Task requirements
Leave the pictures out and print, word for word, the lines below from the one with "text: 9 -> 3" through the final line.

Exercise data
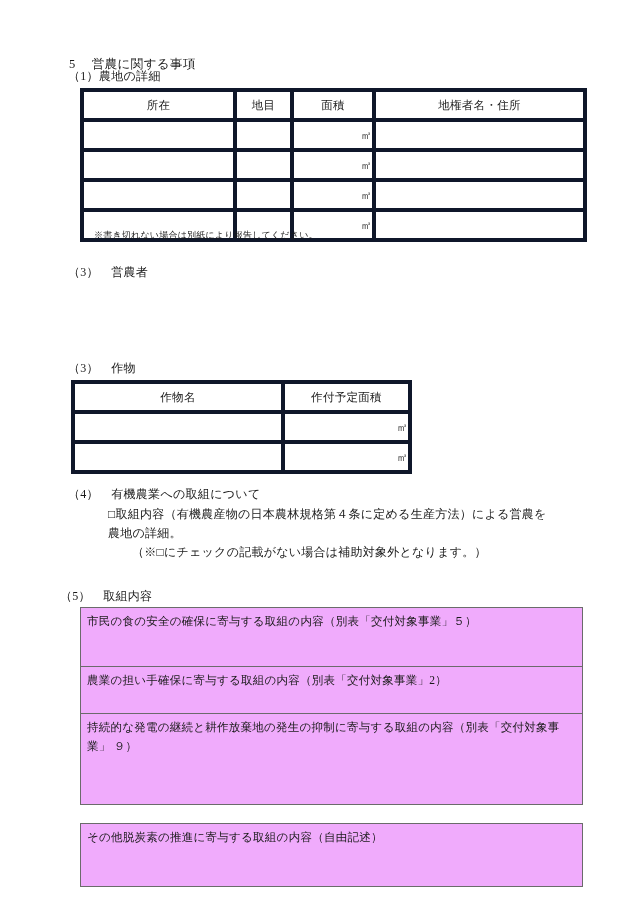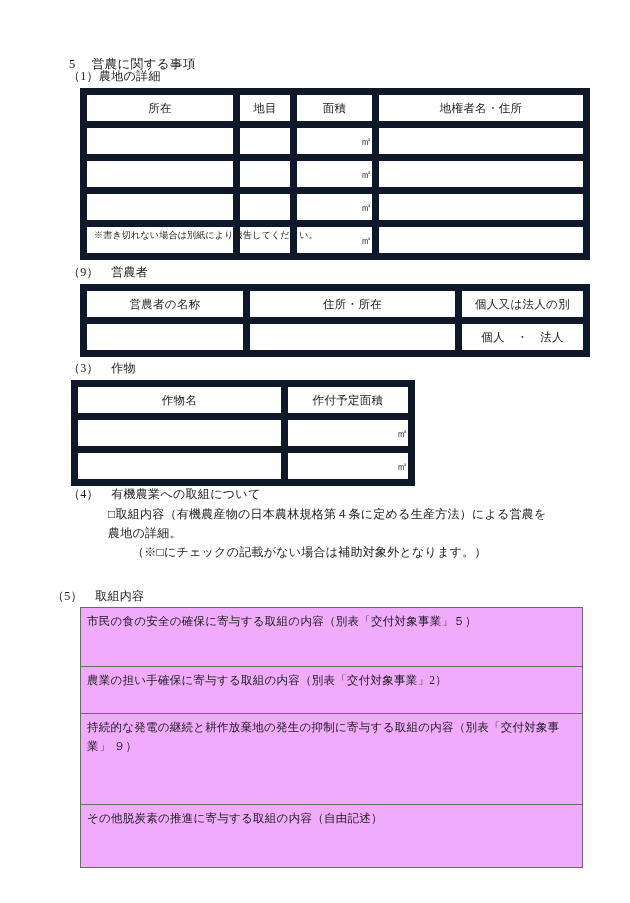"所在" table.form td, table.form th { border: 7px solid #0f172a -> 4px solid #0f172a }
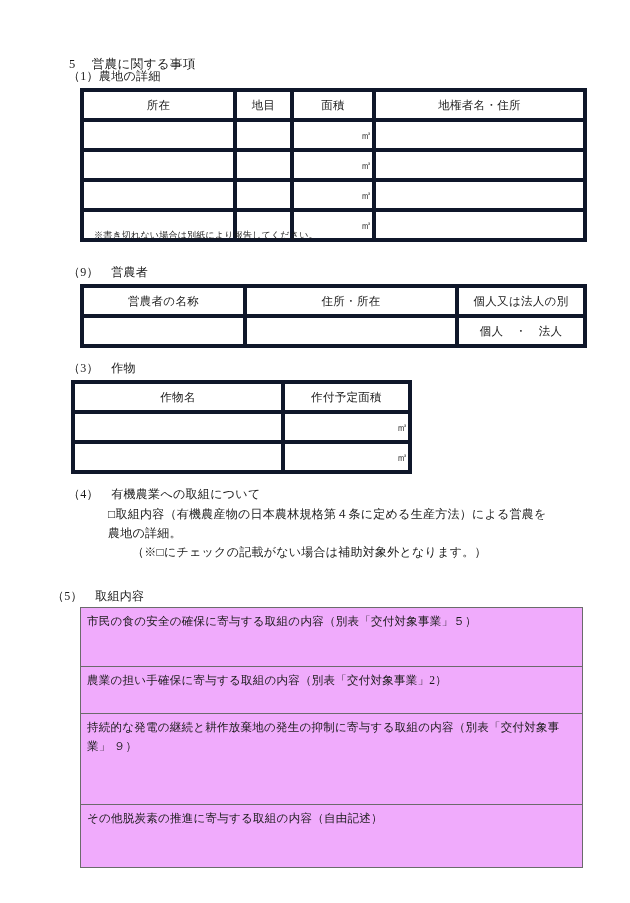"（9） 営農者" div.sub-title { text: 9 -> 3 }
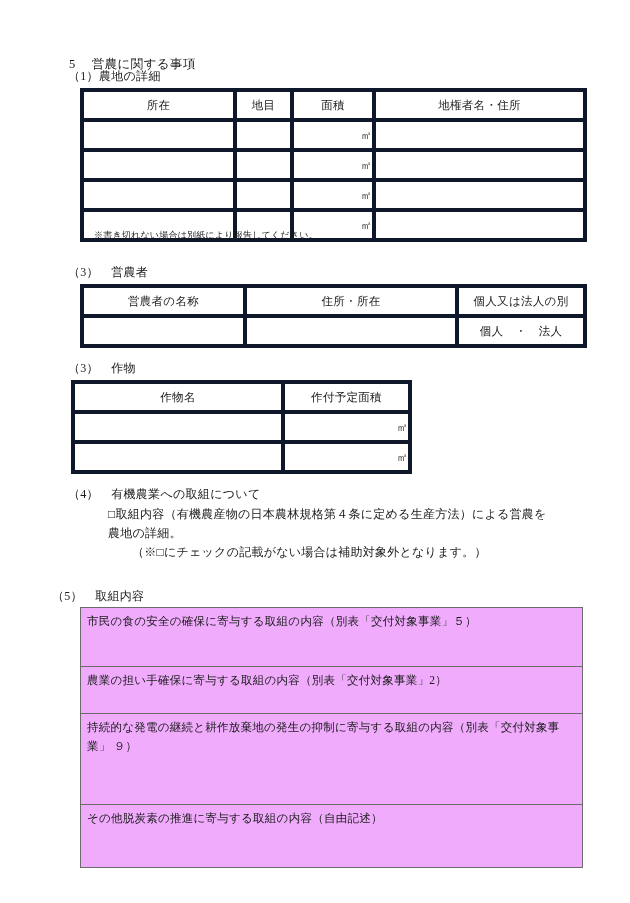"営農者の名称" table.form { html: <table> <colgroup> <col> <col> <col> </colgroup> <thead> <tr> <th>営農者の名称</th> <th>住所・所在</th> <th>個人又は法人の別</th> </tr> </thead> <tbody> <tr> <td></td> <td></td> <td>個人 ・ 法人</td> </tr> </tbody> </table> -> none }
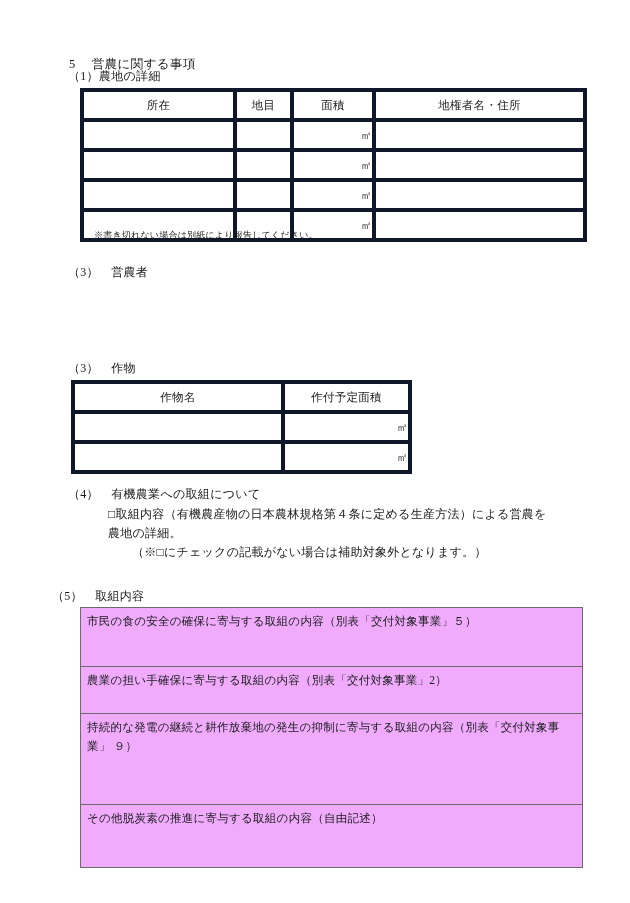"（5） 取組内容" div.sub-title { left: 52px -> 60px }
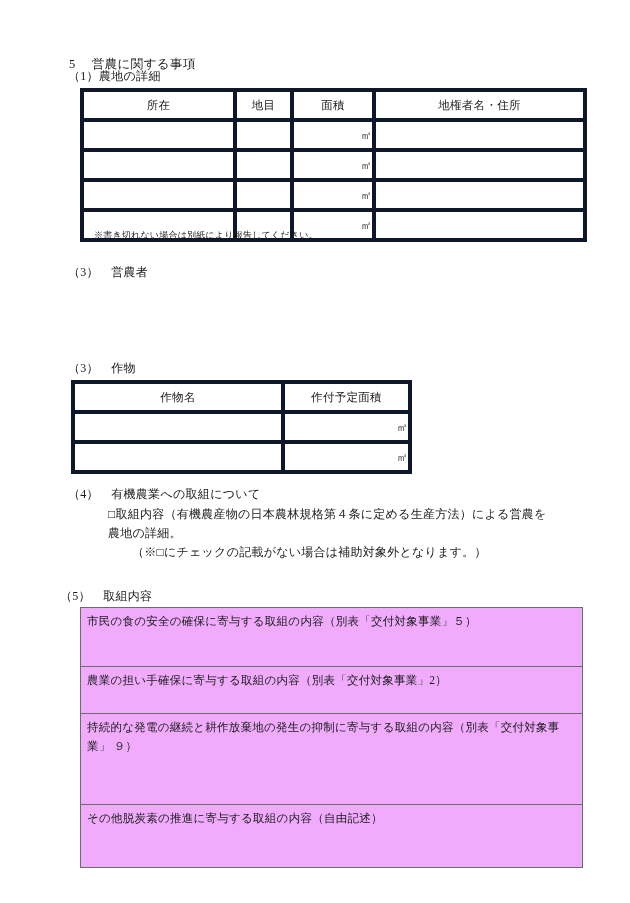"その他脱炭素の推進に寄与する取組の内容（自由記述）" div.box { top: 804px -> 823px }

Result
"（9） 営農者" div.sub-title { text: 9 -> 3 }
"営農者の名称" table.form { html: <table> <colgroup> <col> <col> <col> </colgroup> <thead> <tr> <th>営農者の名称</th> <th>住所・所在</th> <th>個人又は法人の別</th> </tr> </thead> <tbody> <tr> <td></td> <td></td> <td>個人 ・ 法人</td> </tr> </tbody> </table> -> none }
"（5） 取組内容" div.sub-title { left: 52px -> 60px }
"その他脱炭素の推進に寄与する取組の内容（自由記述）" div.box { top: 804px -> 823px }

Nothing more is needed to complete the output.